The most fascinating exhibition of the season in terms of the idea that I saw there this year was ESTAR(SER) A Box Of Birds. This show was a “rare exhibition of artifacts and documentation” associated with the Avis Tertia or The Order Of The Third Bird, which by the way was written about extensively this past Spring in The New Yorker. Federica Soletta was the curator. Two installation pieces not previously seen in New York, they consisted of steamer trunks filled with prosthetic limbs, ephemera, and other historical relics arranged in portmanteaus as a sort of dual memory box, the idea being that the observers would converse with each other about their experiences of seeing these specific things in this specific place in this specific way—leading to a kind of “strange power of activated perceptions”. 

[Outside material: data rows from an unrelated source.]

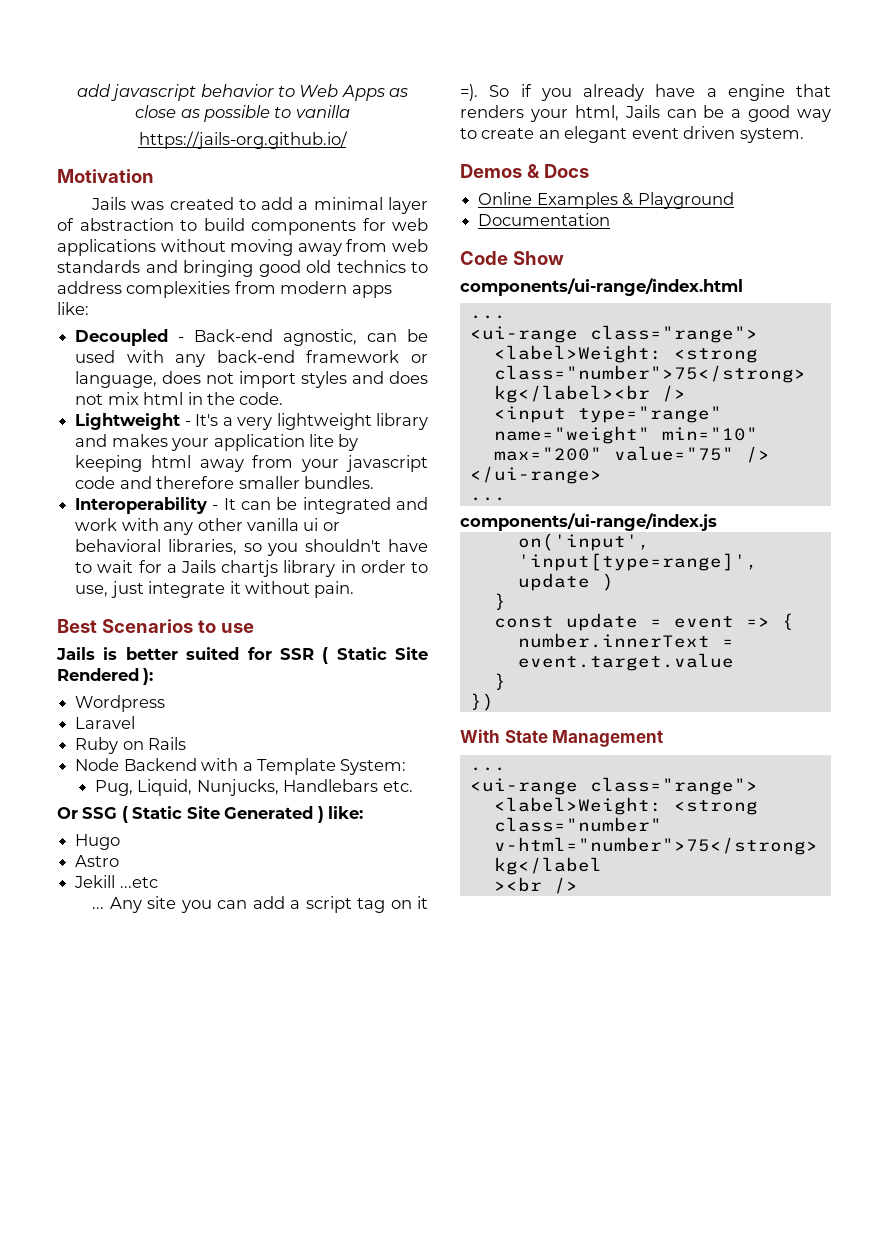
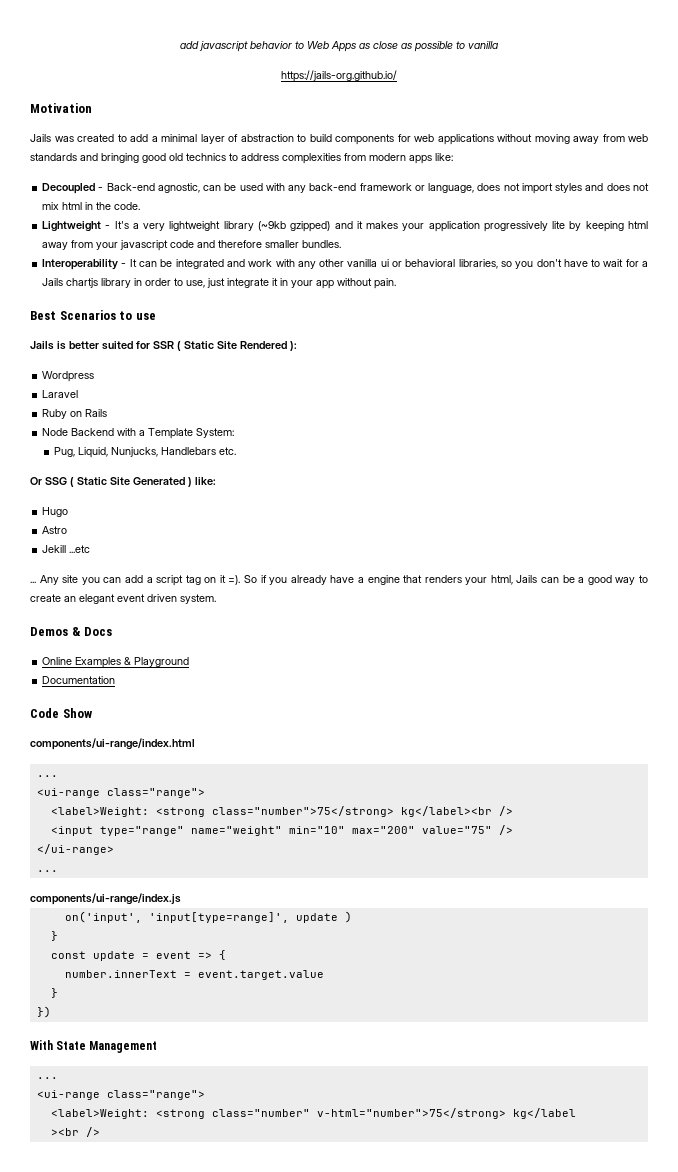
[75,434,108,447] and -> [258,221,363,232] (~9kb gzipped) and it
(305, 442) none -> [483,221,548,232] progressively
[305,539,382,552] shouldn't -> [536,259,562,267] don't
(241, 587) none -> [280,278,335,289] in your app

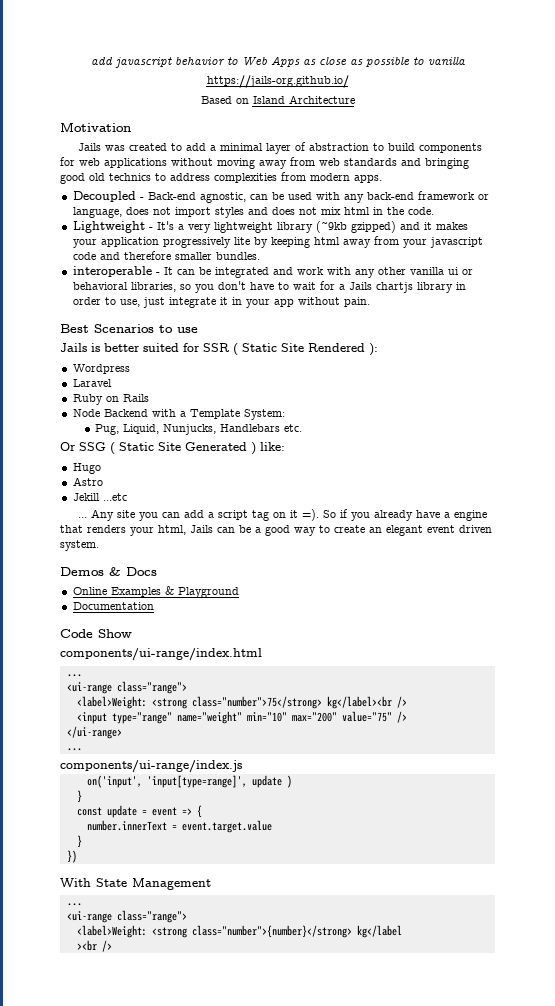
(397, 76) none -> [200,95,355,104] // Based on Island Architecture
[409,153,453,164] apps like: -> [354,175,382,183] apps.
[42,259,119,270] Interoperability -> [72,266,152,277] interoperable
[211,1108,506,1119] class="number" v-html="number">75</strong> -> [191,925,352,938] class="number">{number}</strong>

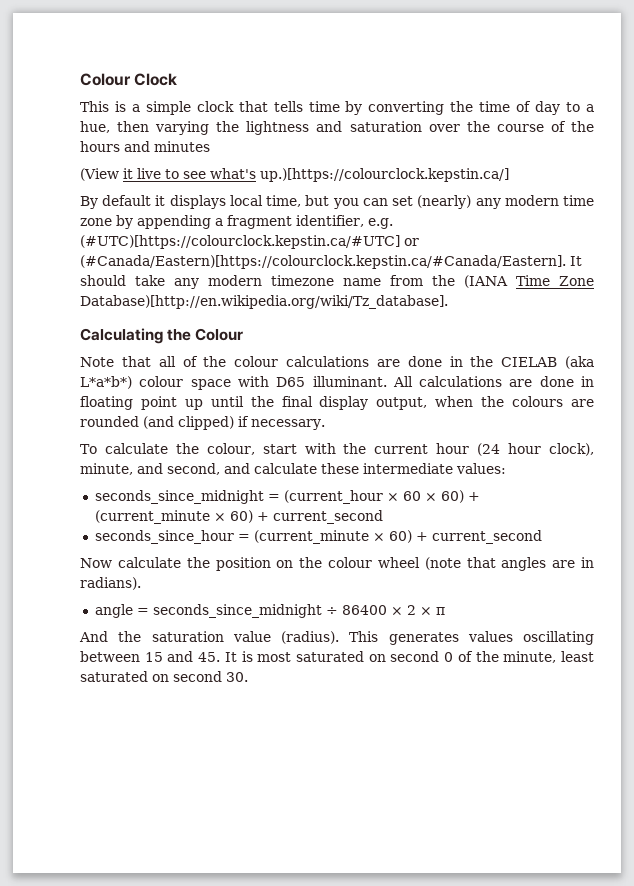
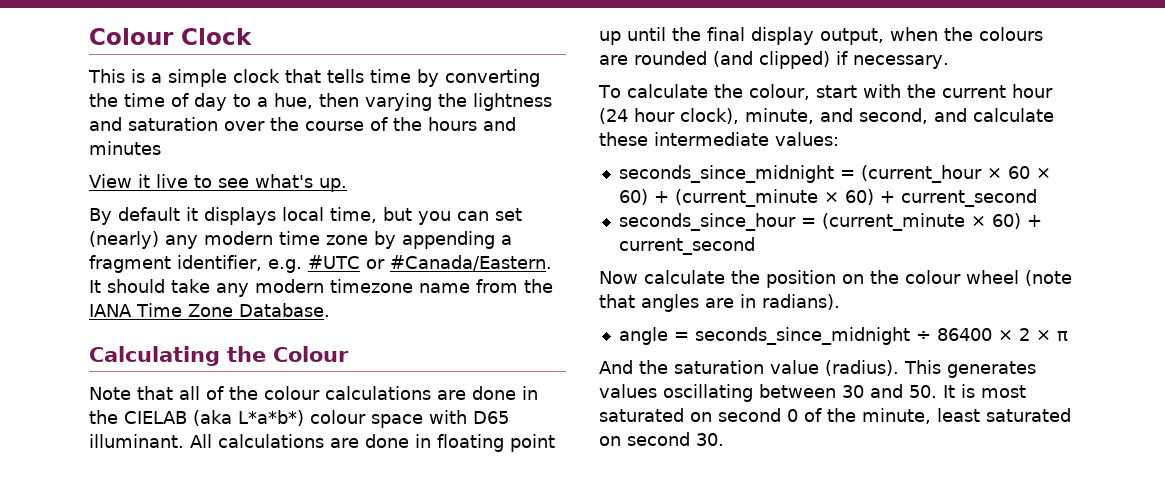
[80,168,119,181] (View -> [89,174,132,188] View
[260,168,509,182] up.)[https://colourclock.kepstin.ca/] -> [319,178,347,192] up.
[80,235,419,249] [80,255,566,269] (#UTC)[https://colourclock.kepstin.ca/#UTC] or (#Canada/Eastern)[https://colourclock.kepstin.ca/#Canada/Eastern]. -> [308,255,552,271] #UTC or #Canada/Eastern.
[464,275,508,288] (IANA -> [89,304,132,317] IANA
[80,295,448,309] Database)[http://en.wikipedia.org/wiki/Tz_database]. -> [239,303,330,317] Database.
[144,651,221,662] 15 and 45. -> [842,384,937,398] 30 and 50.

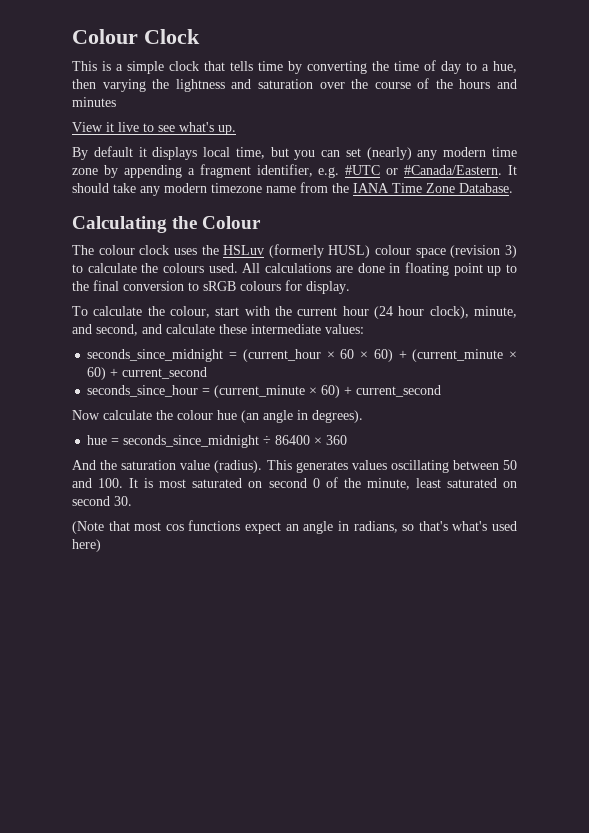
[89,386,538,400] [89,410,509,428] [89,434,184,448] Note that all of the colour calculations are done in the CIELAB (aka L*a*b*) colour space with D65 illuminant. -> [72,244,517,258] [72,263,238,273] The colour clock uses the HSLuv (formerly HUSL) colour space (revision 3) to calculate the colours used.
[627,27,666,41] until -> [505,264,517,273] to
[751,27,1043,45] [599,51,949,69] display output, when the colours are rounded (and clipped) if necessary. -> [123,280,350,294] conversion to sRGB colours for display.
[766,270,1072,288] [599,294,840,312] [618,327,668,345] position on the colour wheel (note that angles are in radians). // angle -> [177,410,363,423] [87,435,108,445] colour hue (an angle in degrees). // hue
[1018,328,1068,341] 2 × π -> [326,435,348,445] 360
[842,384,937,398] 30 and 50. -> [503,460,518,470] [72,478,124,488] 50 and 100.
(724, 439) none -> [72,520,518,534] [72,539,101,552] // (Note that most cos functions expect an angle in radians, so that's what's used here)

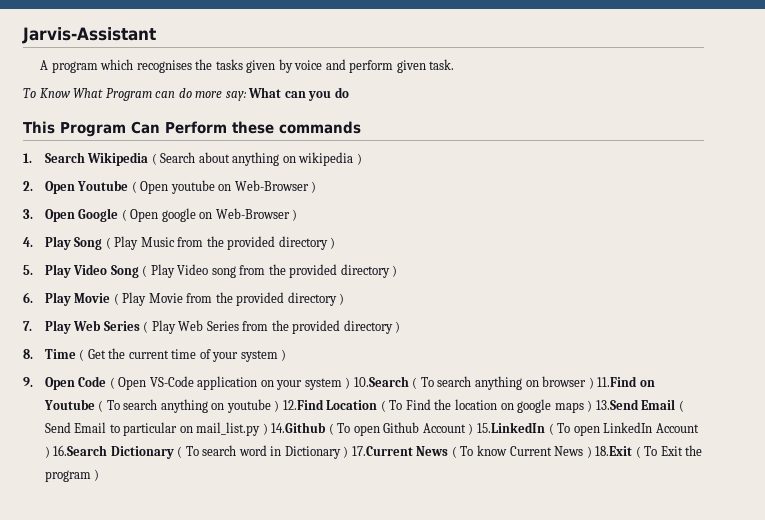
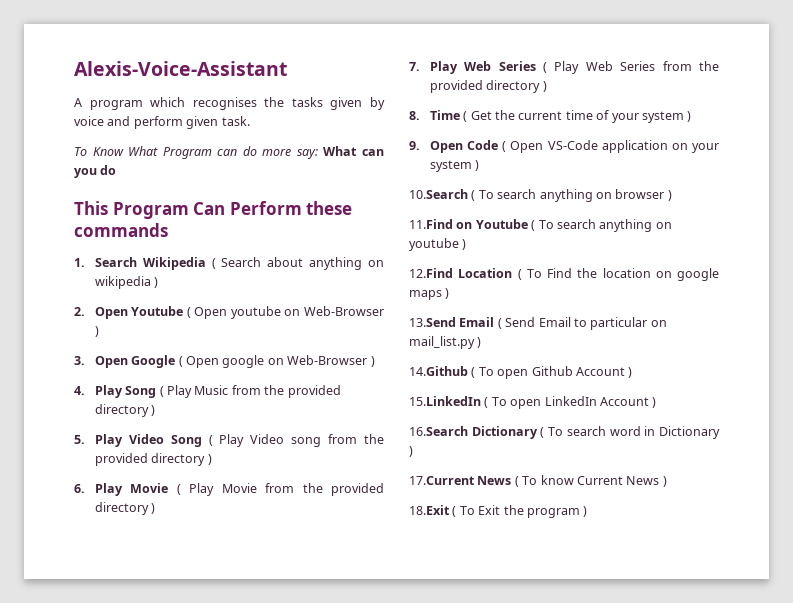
[22,27,156,44] Jarvis-Assistant -> [74,61,287,76] Alexis-Voice-Assistant
(351, 383) none -> (480, 165) //
(594, 383) none -> (672, 195) //
(280, 406) none -> (467, 244) //
(593, 406) none -> (450, 293) //
(268, 429) none -> (482, 342) //
(474, 429) none -> (633, 372) //
(50, 452) none -> (657, 402) //
(349, 452) none -> (413, 451) //
(592, 452) none -> (667, 481) //

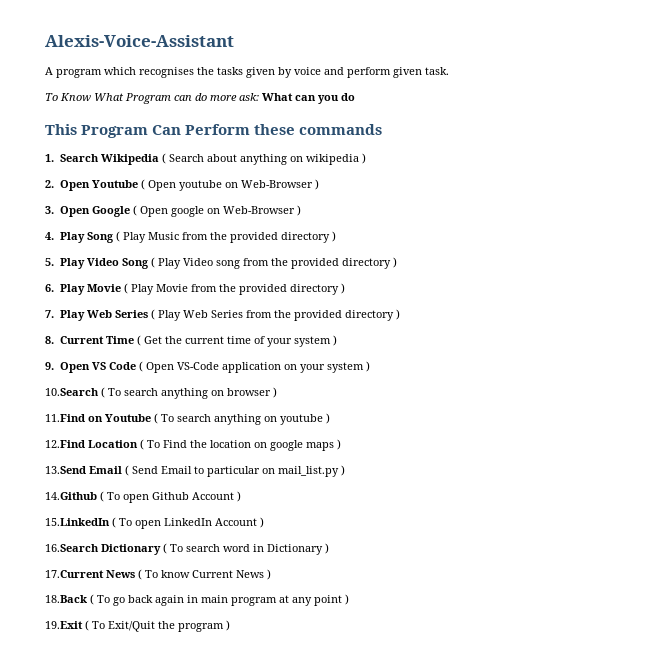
[296,149,318,159] say: -> [239,93,259,101] ask:
(420, 115) none -> [59,336,104,344] Current
(463, 147) none -> [91,362,106,370] VS
[409,505,501,517] 18.Exit ( To Exit -> [45,594,349,606] [45,620,155,632] 18.Back ( To go back again in main program at any point ) // 19.Exit ( To Exit/Quit

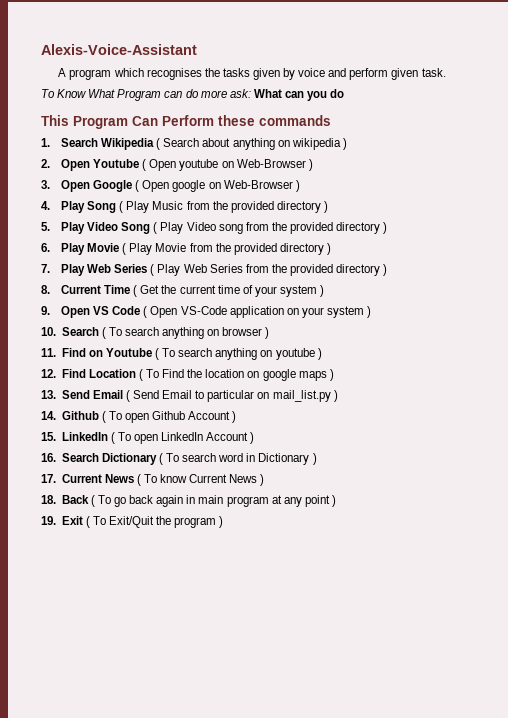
[45,388,99,396] 10.Search -> [41,327,99,336] 10. Search
[45,414,85,422] 11.Find -> [41,348,86,357] 11. Find
[45,440,85,448] 12.Find -> [41,369,86,378] 12. Find
[45,466,86,474] 13.Send -> [41,390,90,399] 13. Send
[45,492,97,500] 14.Github -> [41,411,99,420] 14. Github
[45,518,110,526] 15.LinkedIn -> [41,432,108,441] 15. LinkedIn
[45,544,99,552] 16.Search -> [41,453,99,462] 16. Search
[45,570,104,578] 17.Current -> [41,474,102,483] 17. Current
[45,595,87,603] 18.Back -> [41,495,89,504] 18. Back
[45,621,83,629] 19.Exit -> [41,516,83,525] 19. Exit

ORLAN Retrospective, The Opening Gallery, September, 2024.

Another season is now upon us, and The Opening Gallery  under the guidance of Sozita and her executive assistant Zoi Revekka Radoglou, is poised to offer another full calendar of interesting, thoughtful provocations. For starters this season The Opening Gallery will bring one of the first retrospectives of the acclaimed French artist ORLAN in partnership with the NYU Maison Francaise in early September. 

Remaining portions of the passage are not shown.